Mice lacking the β3 subunit of the GABA(A) receptor have the epilepsy phenotype and many of the behavioral characteristics of Angelman syndrome

T. M. DeLorey, A. Handforth, S. G. Anagnostaras, G. E. Homanics, B. A. Minassian, A. Asatourian, M. S. Fanselow, A. Delgado-Escueta, G. D. Ellison, R. W. Olsen

Research output: Contribution to journalArticlepeer-review

356 Scopus citations


Angelman syndrome (AS) is a severe neurodevelopmental disorder resulting from a deletion/mutation in maternal chromosome 15q11-13. The genes in 15q11- 13 contributing to the full array of the clinical phenotype are not fully identified. This study examines whether a loss or reduction in the GABA(A) receptor β3 subunit (GABRB3) gene, contained within the AS deletion region, may contribute to the overall severity of AS. Disrupting the gabrb3 gene in mice produces electroencephalographic abnormalities, seizures, and behavior that parallel those seen in AS. The seizures that are observed in these mice showed a pharmacological response profile to antiepileptic medications similar to that observed in AS. Additionally, these mice exhibited learning and memory deficits, poor motor skills on a repetitive task, hyperactivity, and a disturbed rest-activity cycle, features all common to AS. The loss of the single gene, gabrb3, in these mice is sufficient to cause phenotypic traits that have marked similarities to the clinical features of AS, indicating that impaired expression of the GABRB3 gene in humans probably contributes to the overall phenotype of Angelman syndrome. At least one other gene, the E6-associated protein ubiquitin-protein ligase (UBE3A) gene, has been implicated in AS, so the relative contribution of the GABRB3 gene alone or in combination with other genes remains to be established.
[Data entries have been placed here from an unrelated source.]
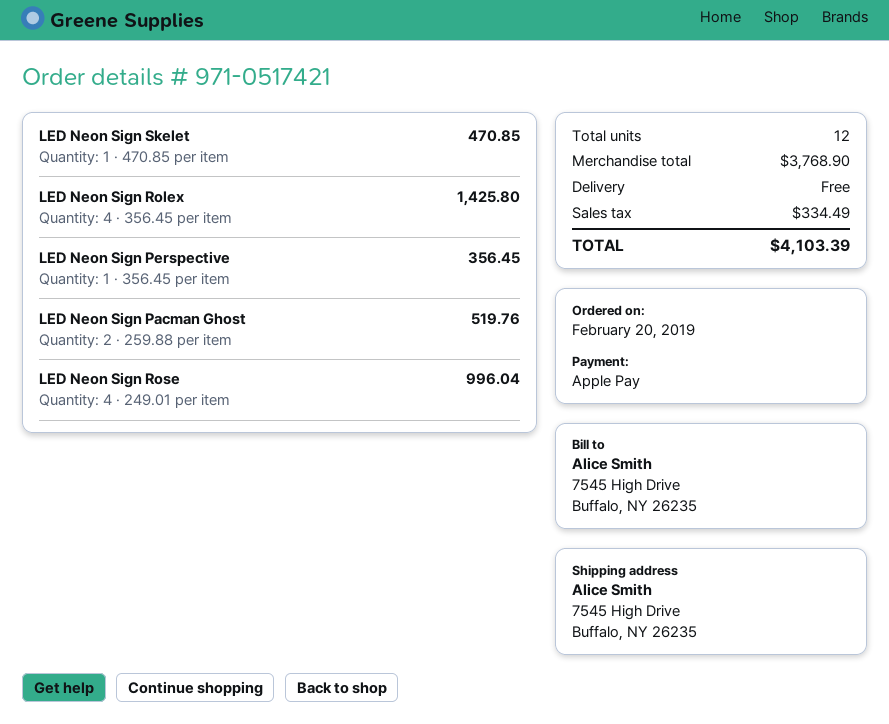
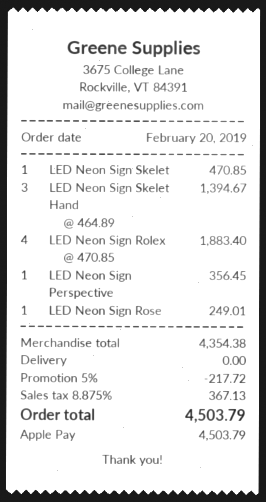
LED Neon Sign Rolex: 4 x 356.45 = 1425.80 -> 4 x 470.85 = 1883.40
LED Neon Sign Pacman Ghost: 2 x 259.88 = 519.76 -> none
LED Neon Sign Rose: 4 x 249.01 = 996.04 -> 1 x 249.01 = 249.01
LED Neon Sign Skelet Hand: none -> 3 x 464.89 = 1394.67
subtotal: 3768.90 -> 4354.38
discount: none -> 5% = 217.72
tax: 334.49 -> 367.13
total: 4103.39 -> 4503.79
Original languageEnglish (US)
Pages (from-to)8505-8514
Number of pages10
JournalJournal of Neuroscience
Issue number20
StatePublished - Oct 15 1998


  • Angelman syndrome
  • Epilepsy
  • GABA(A) receptor
  • GABRB3
  • Hyperactivity
  • Learning and memory
  • Motor coordination
  • Mouse model
  • Seizure
  • Sleep

ASJC Scopus subject areas

  • Neuroscience(all)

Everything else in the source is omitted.